Which lines of the data below hold "left"? Copy each of them.

--

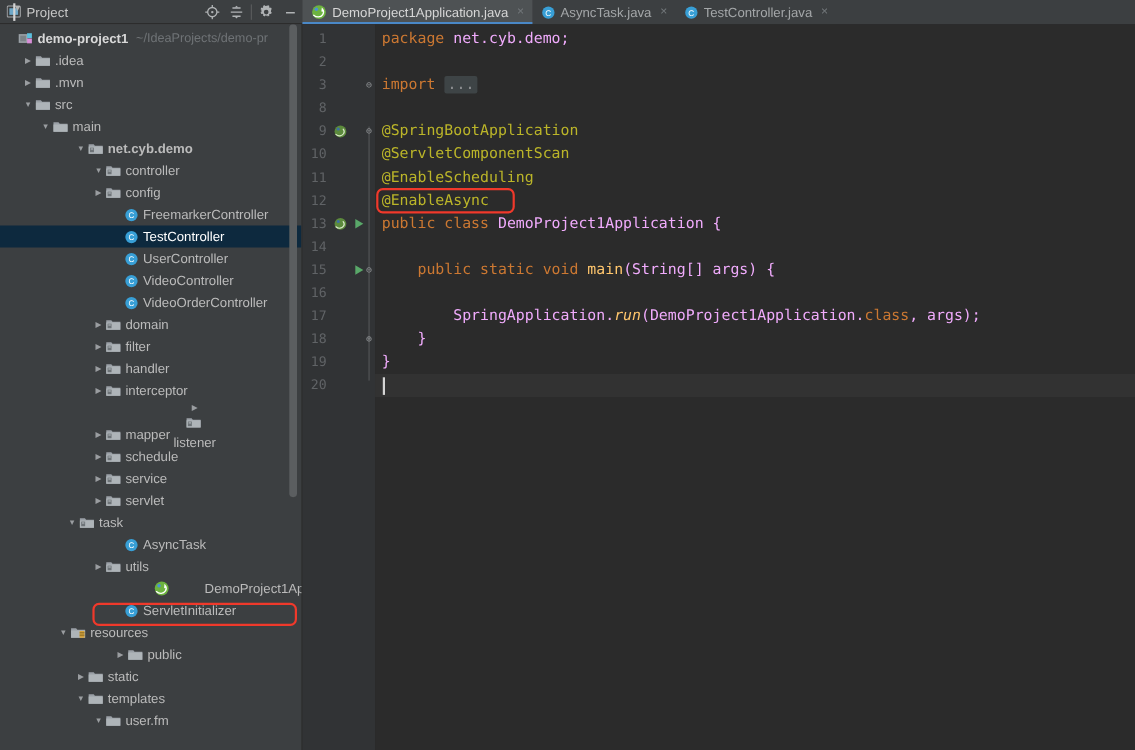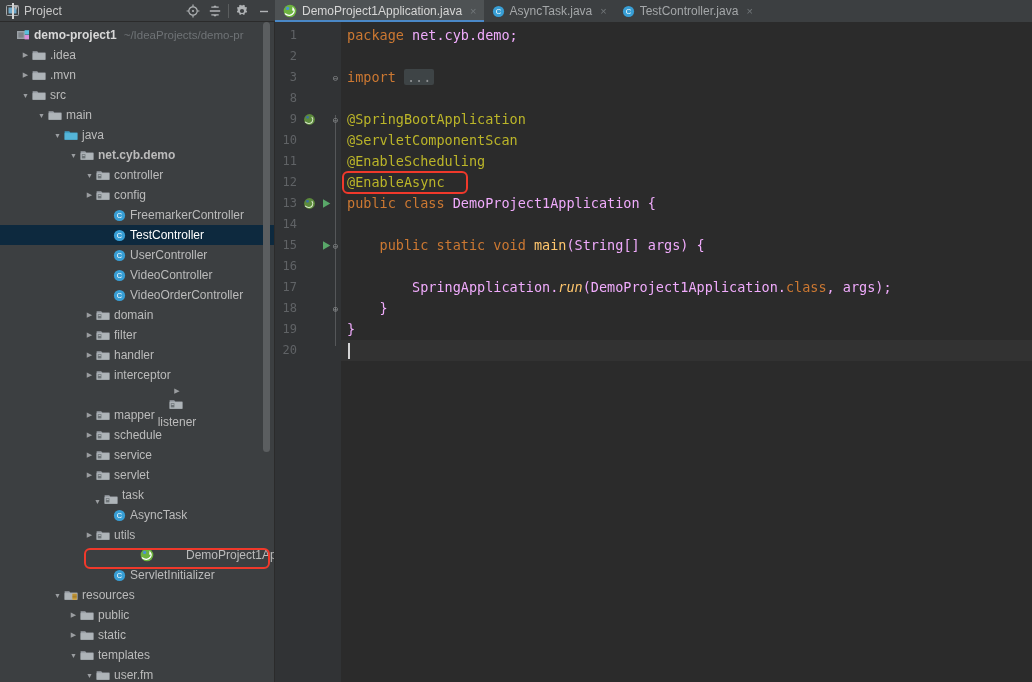--- a/index.html
+++ b/index.html
@@ -245,16 +245,6 @@
               </svg>
             </span>
             <span class="lbl">main</span>
-          </div>
-          <div class="row" style="padding-left: 52px;">
-            <span class="arrow">▼</span>
-            <span class="icon">
-              <svg width="14" height="12" viewBox="0 0 14 12">
-                <path d="M0.6 2.2h4.6l1.1 1.3h7.1v7.2H0.6z" fill="#3f9fc4"></path>
-                <path d="M0.6 4.1h12.8v6.6H0.6z" fill="#55b5d8"></path>
-              </svg>
-            </span>
-            <span class="lbl">java</span>
           </div>
           <div class="row" style="padding-left: 68px; font-weight: bold;">
             <span class="arrow">▼</span>

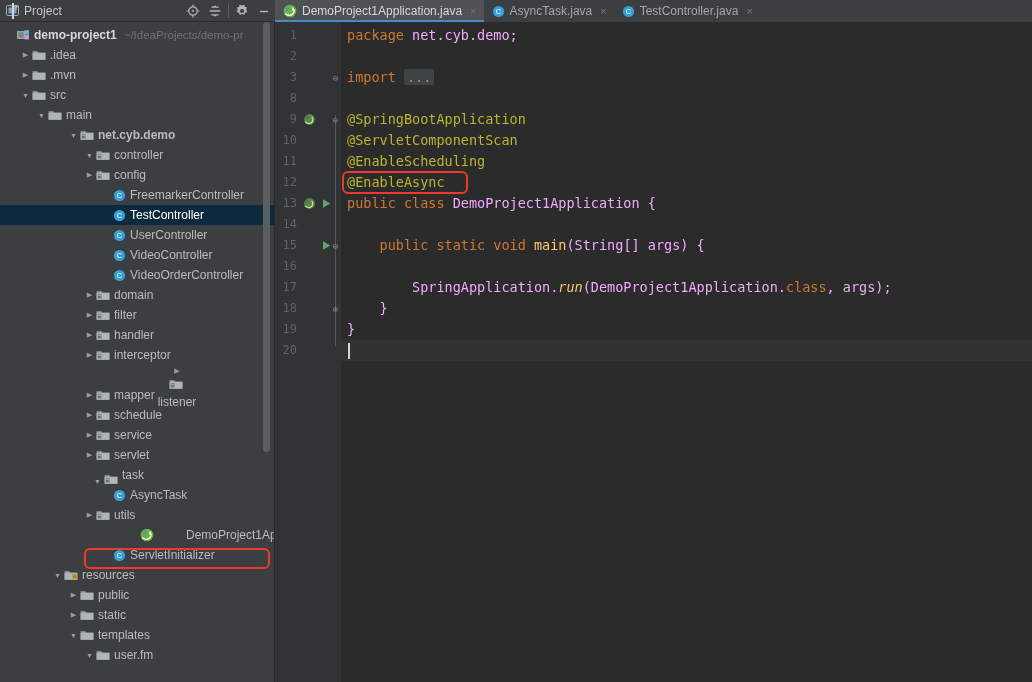--- a/index.html
+++ b/index.html
@@ -440,7 +440,7 @@
             </span>
             <span class="lbl">servlet</span>
           </div>
-          <div class="row" style="padding-left: 92px; align-items: flex-end;">
+          <div class="row" style="padding-left: 60px;">
             <span class="arrow">▼</span>
             <span class="icon">
               <svg width="14" height="12" viewBox="0 0 14 12">

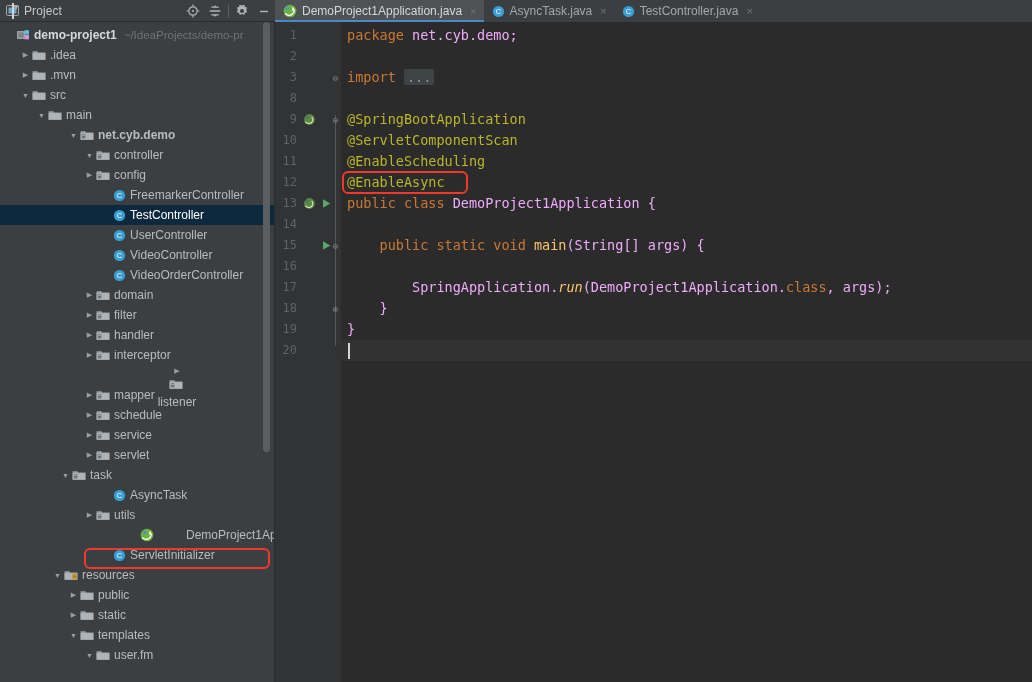--- a/index.html
+++ b/index.html
@@ -507,7 +507,7 @@
             </span>
             <span class="lbl">resources</span>
           </div>
-          <div class="row" style="padding-left: 68px;">
+          <div class="row" style="padding-left: 104px;">
             <span class="arrow">▶</span>
             <span class="icon">
               <svg width="14" height="12" viewBox="0 0 14 12">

--

• ANSWER FOR THIS EXERCISE
-          <div class="row" style="padding-left: 52px;">
           <div class="row" style="padding-left: 68px; font-weight: bold;">
-          <div class="row" style="padding-left: 92px; align-items: flex-end;">
+          <div class="row" style="padding-left: 60px;">
-          <div class="row" style="padding-left: 68px;">
+          <div class="row" style="padding-left: 104px;">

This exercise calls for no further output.